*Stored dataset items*
Segment Open

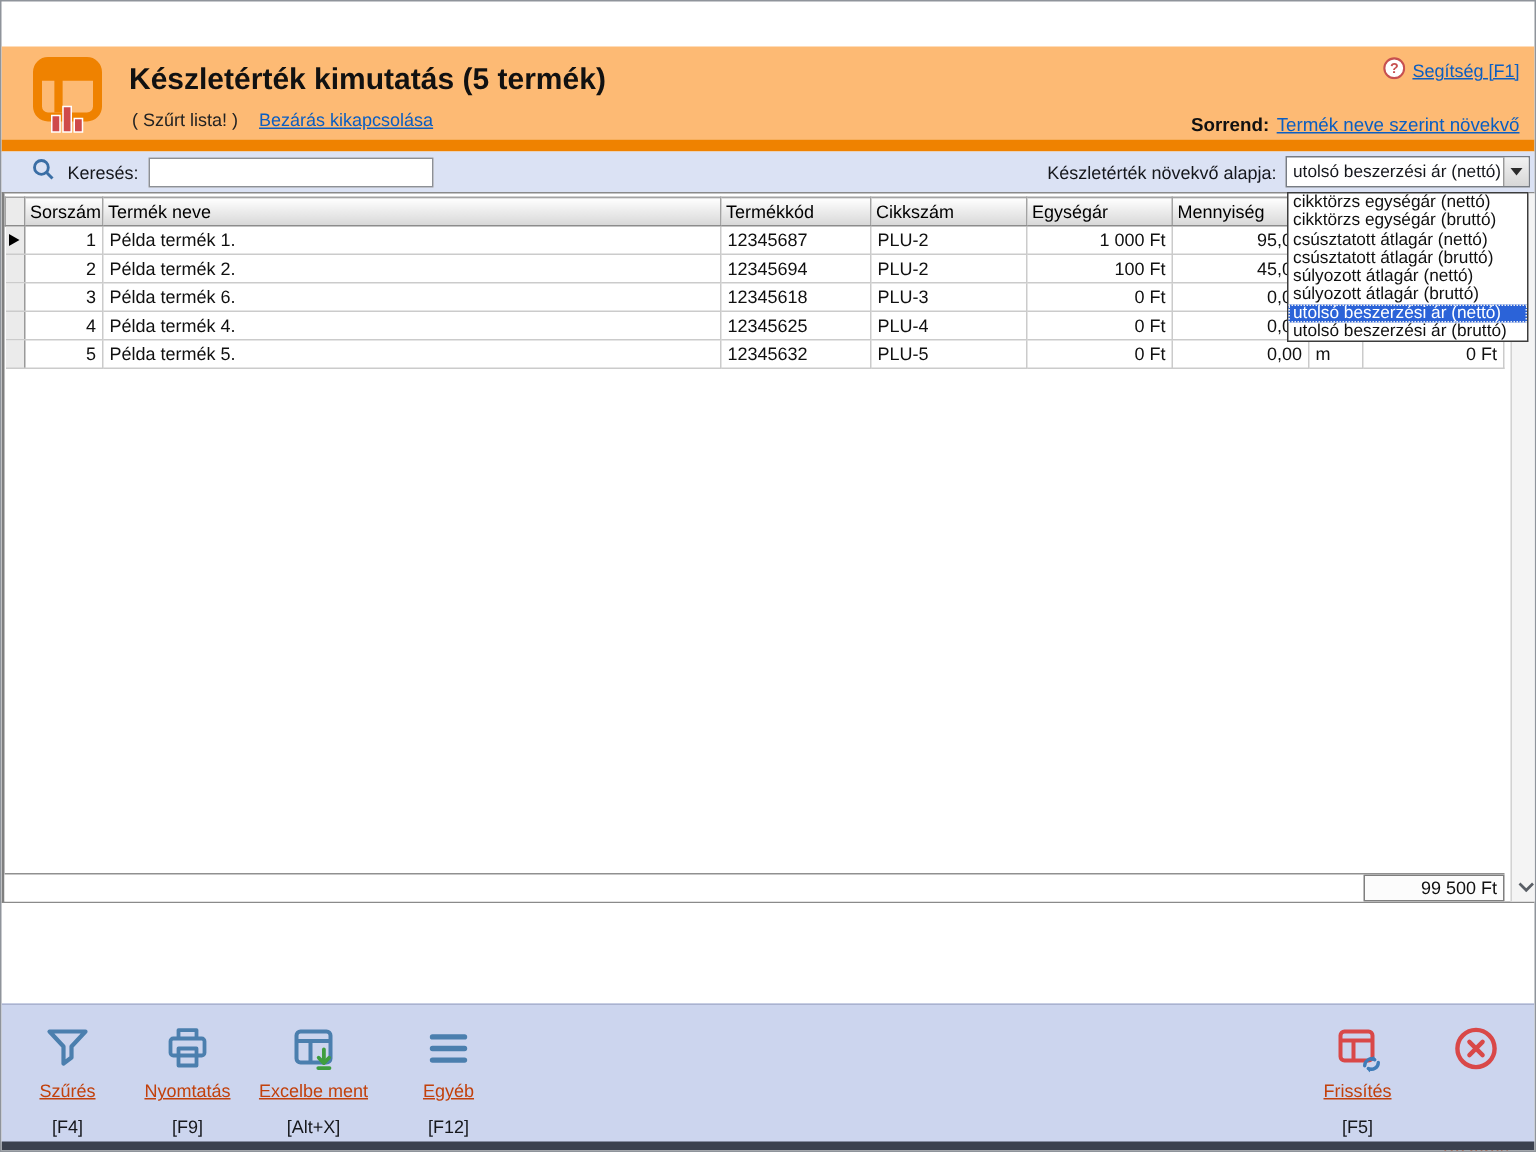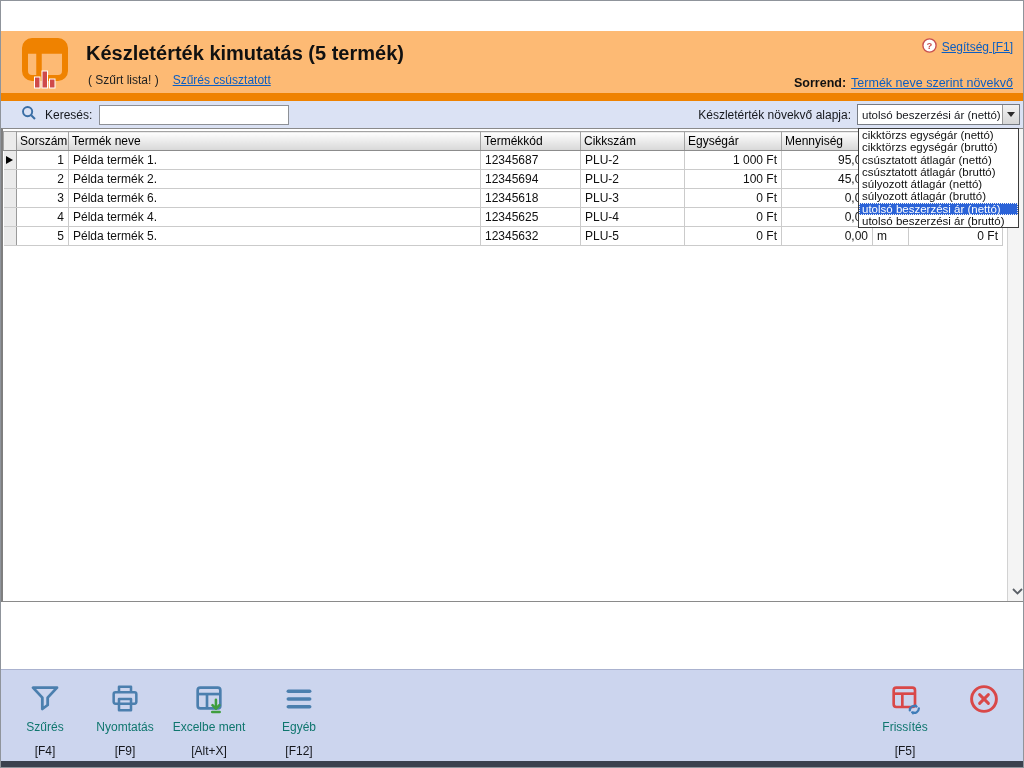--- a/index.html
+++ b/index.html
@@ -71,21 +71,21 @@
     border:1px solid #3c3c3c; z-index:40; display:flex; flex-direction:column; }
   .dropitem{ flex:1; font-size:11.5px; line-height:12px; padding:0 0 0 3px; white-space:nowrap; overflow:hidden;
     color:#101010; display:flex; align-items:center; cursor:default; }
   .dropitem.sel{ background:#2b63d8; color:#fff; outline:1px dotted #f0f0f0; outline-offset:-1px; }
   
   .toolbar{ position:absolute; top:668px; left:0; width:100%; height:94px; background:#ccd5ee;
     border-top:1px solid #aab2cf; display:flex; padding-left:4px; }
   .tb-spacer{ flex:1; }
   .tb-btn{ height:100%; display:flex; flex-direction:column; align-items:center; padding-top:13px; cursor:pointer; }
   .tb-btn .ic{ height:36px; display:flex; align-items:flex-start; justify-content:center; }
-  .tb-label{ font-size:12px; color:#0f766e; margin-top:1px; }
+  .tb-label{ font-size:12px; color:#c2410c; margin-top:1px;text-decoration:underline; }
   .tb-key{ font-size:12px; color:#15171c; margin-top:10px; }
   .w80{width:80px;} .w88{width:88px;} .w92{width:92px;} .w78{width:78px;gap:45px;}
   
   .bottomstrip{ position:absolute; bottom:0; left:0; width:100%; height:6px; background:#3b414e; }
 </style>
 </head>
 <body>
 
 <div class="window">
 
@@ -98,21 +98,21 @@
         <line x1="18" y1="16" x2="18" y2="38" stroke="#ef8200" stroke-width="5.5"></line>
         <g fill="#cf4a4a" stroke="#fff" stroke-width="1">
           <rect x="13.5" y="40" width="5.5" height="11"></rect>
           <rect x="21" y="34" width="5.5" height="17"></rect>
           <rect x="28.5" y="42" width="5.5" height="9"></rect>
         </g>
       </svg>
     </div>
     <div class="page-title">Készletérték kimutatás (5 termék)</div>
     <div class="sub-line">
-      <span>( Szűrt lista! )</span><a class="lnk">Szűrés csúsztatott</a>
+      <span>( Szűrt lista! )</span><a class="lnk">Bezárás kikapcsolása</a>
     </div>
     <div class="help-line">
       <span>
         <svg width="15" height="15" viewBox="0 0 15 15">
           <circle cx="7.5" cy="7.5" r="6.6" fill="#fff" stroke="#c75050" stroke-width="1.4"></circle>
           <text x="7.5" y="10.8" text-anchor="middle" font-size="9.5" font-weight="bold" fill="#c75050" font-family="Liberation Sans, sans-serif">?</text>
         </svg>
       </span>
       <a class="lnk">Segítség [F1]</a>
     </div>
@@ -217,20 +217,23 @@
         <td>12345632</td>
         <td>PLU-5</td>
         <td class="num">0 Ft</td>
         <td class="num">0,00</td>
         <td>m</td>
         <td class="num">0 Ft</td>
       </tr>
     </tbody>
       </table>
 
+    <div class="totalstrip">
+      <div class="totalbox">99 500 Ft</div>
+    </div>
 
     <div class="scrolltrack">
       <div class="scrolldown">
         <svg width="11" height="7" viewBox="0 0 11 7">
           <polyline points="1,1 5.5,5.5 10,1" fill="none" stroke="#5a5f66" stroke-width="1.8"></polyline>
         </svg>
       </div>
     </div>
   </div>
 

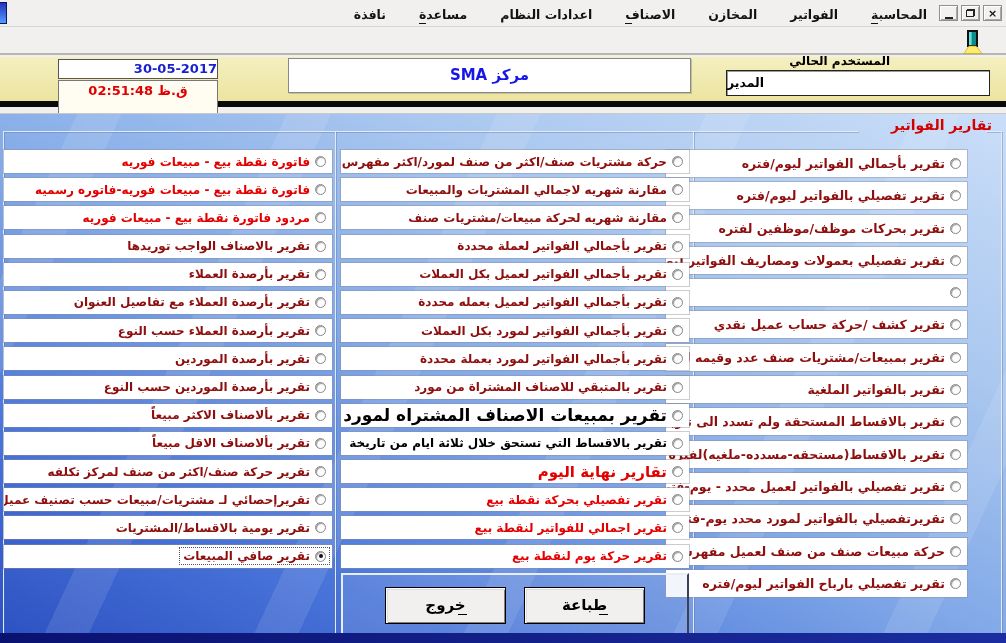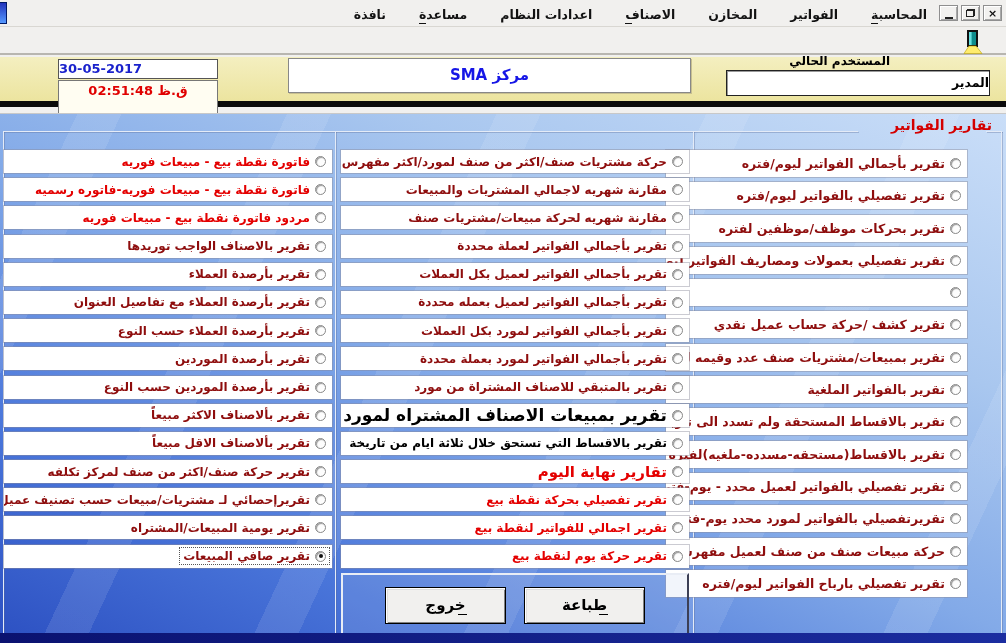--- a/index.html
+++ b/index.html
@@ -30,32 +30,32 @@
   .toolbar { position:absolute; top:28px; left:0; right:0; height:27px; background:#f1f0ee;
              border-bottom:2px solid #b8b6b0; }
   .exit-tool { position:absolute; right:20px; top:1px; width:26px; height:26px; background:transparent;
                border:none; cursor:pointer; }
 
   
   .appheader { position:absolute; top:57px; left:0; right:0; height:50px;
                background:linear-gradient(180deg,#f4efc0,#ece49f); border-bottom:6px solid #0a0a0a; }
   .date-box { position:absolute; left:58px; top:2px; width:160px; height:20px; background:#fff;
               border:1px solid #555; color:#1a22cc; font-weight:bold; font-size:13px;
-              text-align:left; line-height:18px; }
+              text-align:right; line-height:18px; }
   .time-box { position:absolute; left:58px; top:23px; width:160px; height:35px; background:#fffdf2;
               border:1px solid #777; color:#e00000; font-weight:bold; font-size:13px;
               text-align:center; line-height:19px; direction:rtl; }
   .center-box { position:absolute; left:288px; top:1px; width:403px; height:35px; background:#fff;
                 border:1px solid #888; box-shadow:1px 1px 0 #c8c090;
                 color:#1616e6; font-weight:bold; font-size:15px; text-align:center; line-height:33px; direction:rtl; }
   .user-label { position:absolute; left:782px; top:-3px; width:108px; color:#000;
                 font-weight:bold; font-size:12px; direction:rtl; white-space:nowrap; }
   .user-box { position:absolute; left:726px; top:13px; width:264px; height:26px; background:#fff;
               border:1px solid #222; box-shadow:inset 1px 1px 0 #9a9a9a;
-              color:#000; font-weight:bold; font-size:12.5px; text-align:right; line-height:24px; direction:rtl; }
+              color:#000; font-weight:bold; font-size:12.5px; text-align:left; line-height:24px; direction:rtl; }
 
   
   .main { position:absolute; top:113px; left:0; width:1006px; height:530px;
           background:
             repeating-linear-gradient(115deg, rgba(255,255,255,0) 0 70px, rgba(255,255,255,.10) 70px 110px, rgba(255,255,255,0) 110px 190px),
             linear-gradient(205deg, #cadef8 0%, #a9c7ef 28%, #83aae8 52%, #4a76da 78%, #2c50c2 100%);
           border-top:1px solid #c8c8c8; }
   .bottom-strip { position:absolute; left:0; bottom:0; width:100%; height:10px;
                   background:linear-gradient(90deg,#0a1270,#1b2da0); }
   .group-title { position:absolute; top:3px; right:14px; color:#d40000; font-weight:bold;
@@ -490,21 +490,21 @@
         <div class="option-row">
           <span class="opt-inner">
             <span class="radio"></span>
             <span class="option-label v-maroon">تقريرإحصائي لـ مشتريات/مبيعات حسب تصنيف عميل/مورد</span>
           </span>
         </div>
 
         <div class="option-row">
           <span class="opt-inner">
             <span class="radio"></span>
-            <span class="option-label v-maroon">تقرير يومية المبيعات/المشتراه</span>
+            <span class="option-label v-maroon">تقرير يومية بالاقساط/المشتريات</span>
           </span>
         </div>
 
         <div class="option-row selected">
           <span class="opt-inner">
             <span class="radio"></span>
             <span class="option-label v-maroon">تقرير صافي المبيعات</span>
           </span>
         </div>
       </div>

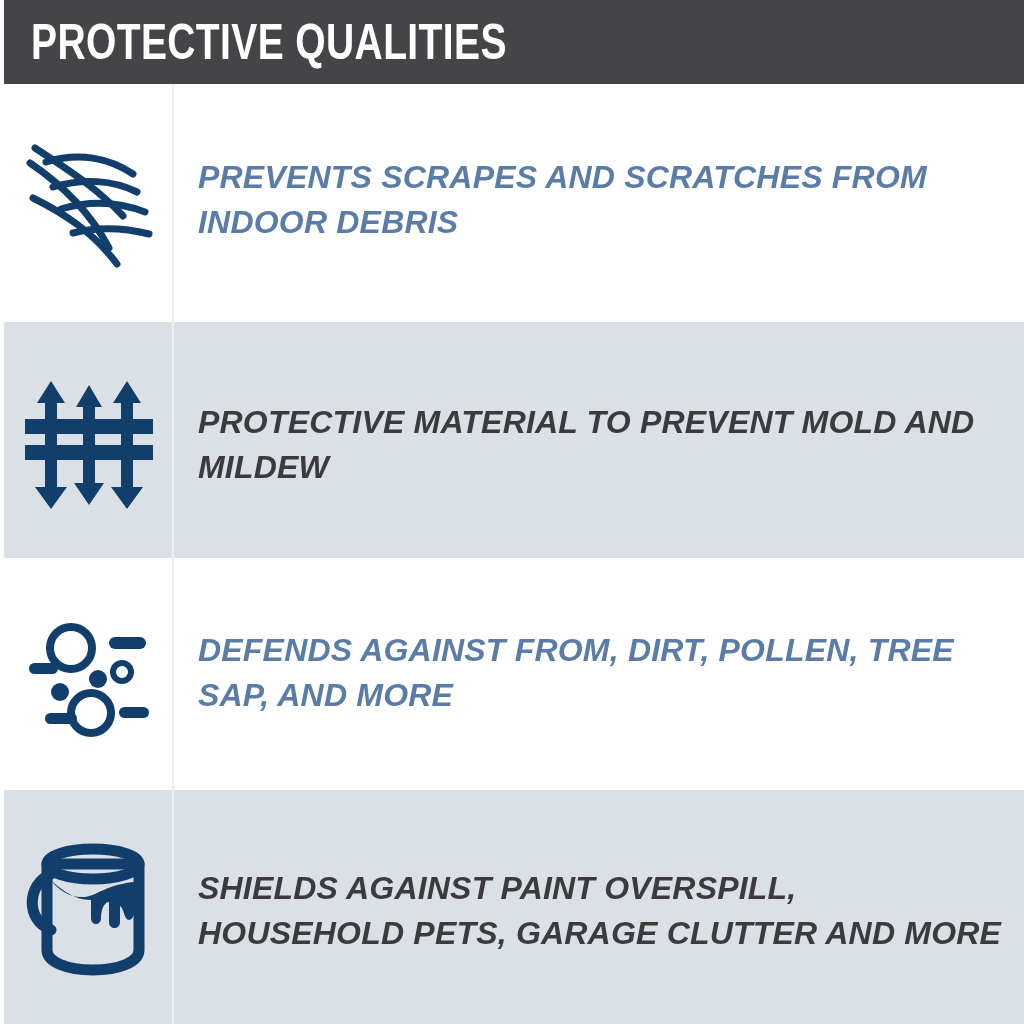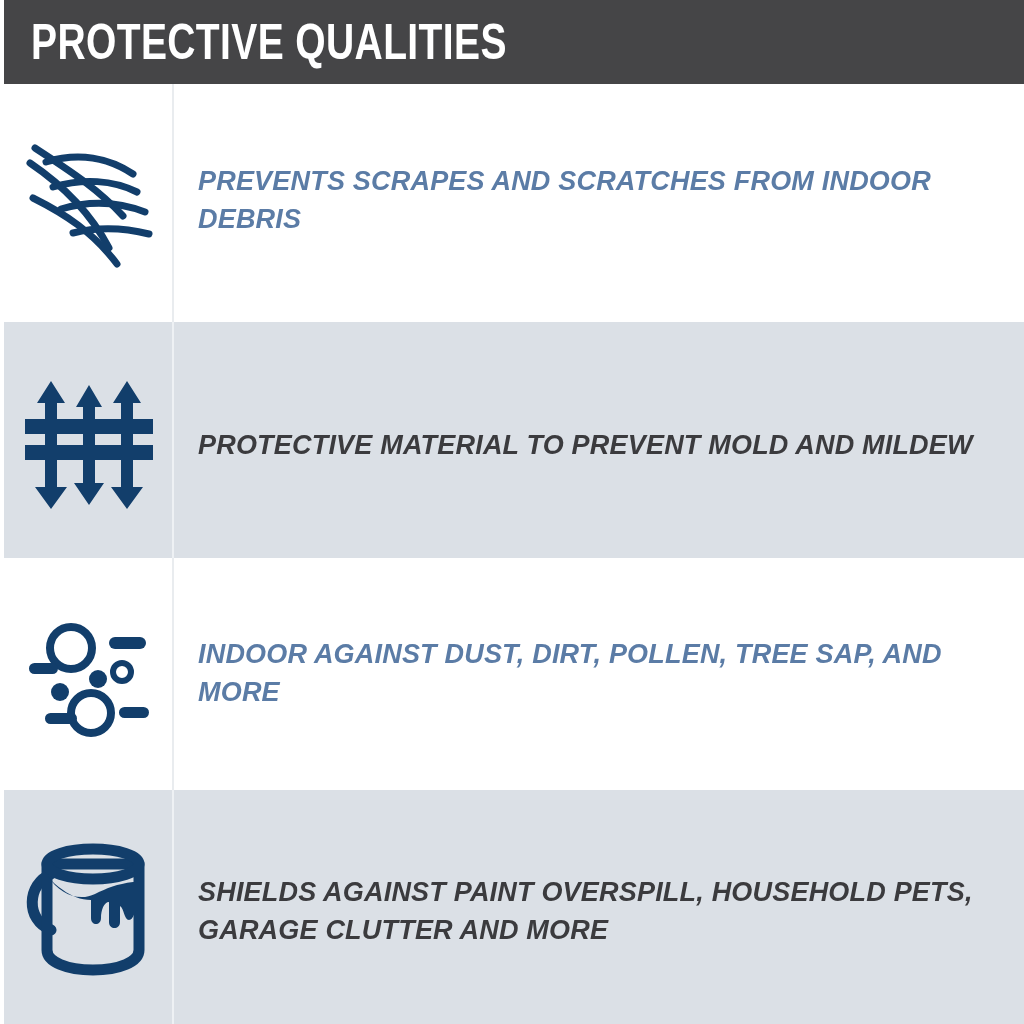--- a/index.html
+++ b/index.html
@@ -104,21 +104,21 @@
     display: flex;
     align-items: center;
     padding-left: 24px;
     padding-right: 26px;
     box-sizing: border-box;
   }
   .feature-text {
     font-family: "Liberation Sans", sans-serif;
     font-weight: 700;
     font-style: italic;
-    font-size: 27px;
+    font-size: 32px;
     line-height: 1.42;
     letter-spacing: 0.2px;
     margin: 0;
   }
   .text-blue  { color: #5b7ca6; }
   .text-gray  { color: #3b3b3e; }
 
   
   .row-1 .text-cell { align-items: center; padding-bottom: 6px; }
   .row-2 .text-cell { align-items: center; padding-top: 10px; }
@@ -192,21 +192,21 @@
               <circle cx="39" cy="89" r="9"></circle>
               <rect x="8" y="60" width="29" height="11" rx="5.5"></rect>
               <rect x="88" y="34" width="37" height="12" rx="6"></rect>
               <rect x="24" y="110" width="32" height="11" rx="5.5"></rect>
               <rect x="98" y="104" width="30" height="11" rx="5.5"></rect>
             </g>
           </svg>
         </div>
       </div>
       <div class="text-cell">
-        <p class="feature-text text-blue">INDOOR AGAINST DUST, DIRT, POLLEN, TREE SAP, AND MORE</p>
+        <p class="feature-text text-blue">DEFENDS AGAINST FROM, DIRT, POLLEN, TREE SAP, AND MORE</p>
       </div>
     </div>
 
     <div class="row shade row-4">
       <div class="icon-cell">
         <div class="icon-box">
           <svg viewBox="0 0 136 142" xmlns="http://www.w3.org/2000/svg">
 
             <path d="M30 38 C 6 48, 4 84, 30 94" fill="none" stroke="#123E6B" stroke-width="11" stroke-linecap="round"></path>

Segment Closed

*Required work*
Your answer must be the lines from the one with "line-height: 1.42;" through the last line of the data, repeated exactly and with nothing else.

*Answer space*
     line-height: 1.42;
     letter-spacing: 0.2px;
     margin: 0;
   }
   .text-blue  { color: #5b7ca6; }
   .text-gray  { color: #3b3b3e; }
 
   
   .row-1 .text-cell { align-items: center; padding-bottom: 6px; }
   .row-2 .text-cell { align-items: center; padding-top: 10px; }
@@ -192,21 +192,21 @@
               <circle cx="39" cy="89" r="9"></circle>
               <rect x="8" y="60" width="29" height="11" rx="5.5"></rect>
               <rect x="88" y="34" width="37" height="12" rx="6"></rect>
               <rect x="24" y="110" width="32" height="11" rx="5.5"></rect>
               <rect x="98" y="104" width="30" height="11" rx="5.5"></rect>
             </g>
           </svg>
         </div>
       </div>
       <div class="text-cell">
-        <p class="feature-text text-blue">INDOOR AGAINST DUST, DIRT, POLLEN, TREE SAP, AND MORE</p>
+        <p class="feature-text text-blue">DEFENDS AGAINST FROM, DIRT, POLLEN, TREE SAP, AND MORE</p>
       </div>
     </div>
 
     <div class="row shade row-4">
       <div class="icon-cell">
         <div class="icon-box">
           <svg viewBox="0 0 136 142" xmlns="http://www.w3.org/2000/svg">
 
             <path d="M30 38 C 6 48, 4 84, 30 94" fill="none" stroke="#123E6B" stroke-width="11" stroke-linecap="round"></path>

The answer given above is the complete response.